Musk’s Starlink gets deployed at the White House

The White House is working to “improve Wi-Fi connectivity,” White House press secretary Karoline Leavitt said in a statement emailed to The Verge. According to The New York Times, it’s using Starlink to address the issue, which White House officials blame on the property’s spotty cell service and “overtaxed” Wi-Fi infrastructure.
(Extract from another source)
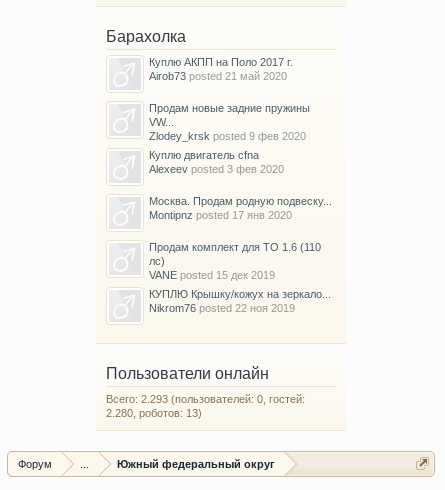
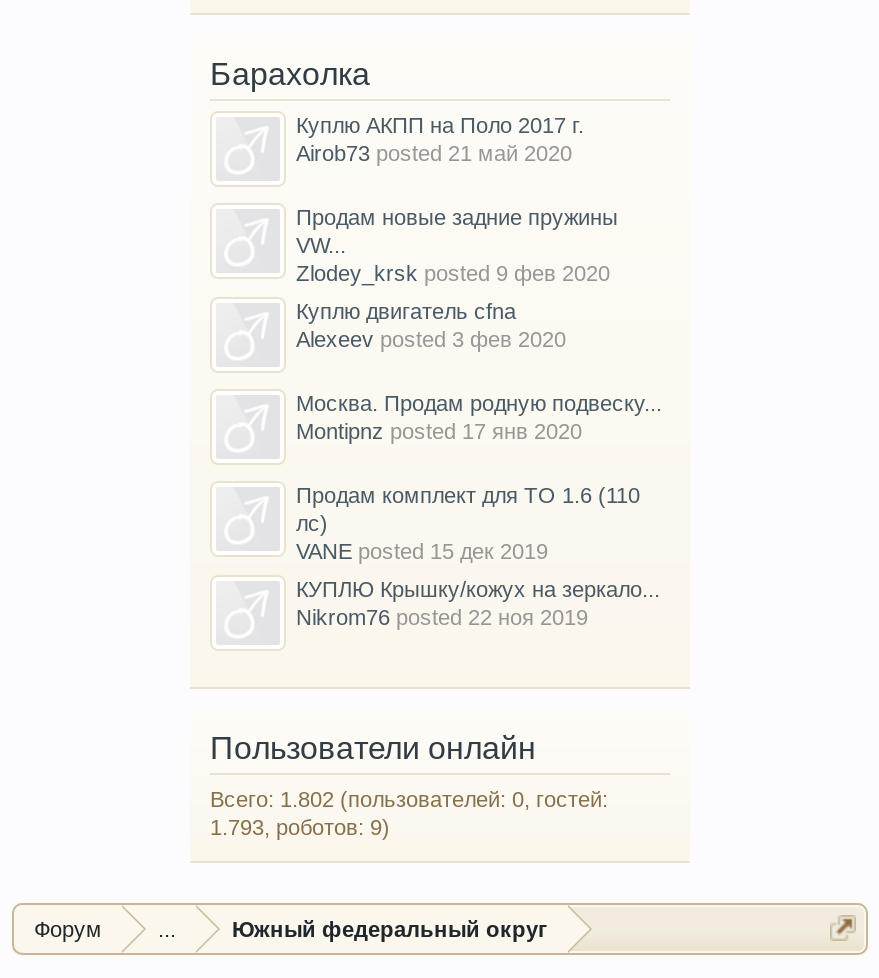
- Всего: 2.293 (пользователей: 0, гостей:
+ Всего: 1.802 (пользователей: 0, гостей:

- 2.280, роботов: 13)
+ 1.793, роботов: 9)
Huh. Giving Leavitt the benefit of the doubt, I’ll grant that you can connect to Starlink terminals, like the Starlink Mini we reviewed last year, directly over Wi-Fi. But that’s apparently not what’s happening here, despite the efforts of a SpaceX security engineer named Chris Stanley, who the Times says “went to the roof of the Eisenhower Executive Office Building in the White House complex to explore installing Starlink there,” only to trip a Secret Service alarm. Instead, the outlet writes that the White House is having its Starlink service piped from a government data center miles from the compound.

Let’s set aside the obvious conflict of interest and ethics questions at play here — Elon Musk, who owns Starlink parent company SpaceX, has seemed to have his hand on the Executive Branch’s till a lot since Trump took over as President. We can even skip over the security implications pointed out by a cybersecurity expert in the Times piece. As a practical matter alone, there’s no obvious reason to add another ISP in order to improve Wi-Fi coverage, especially one that the FCC said less than two years ago didn’t “demonstrate that it could deliver the promised service” required for rural broadband funding. The much simpler solution would be running some new ethernet cable or adding a few extra Wi-Fi access points, like routers.

White House officials said Starlink has “donated” the service, the Times writes. Okay, free is free, hard to knock that. If we want to be really generous, maybe the White House is getting The Good Starlink that the rest of us don’t have access to. You know, like that “state-of-the-art Super TiVo” the first Trump White House claimed to have in 2018.

Even then, this is a connection that’s beamed from space, through ever-changing atmospheric conditions, with all the stability implications that brings. Piping it in over fiber from a distant data center doesn’t change that. Starlink is good for what it is — the best, even! It just doesn’t stack up against a solid, hardwired internet connection.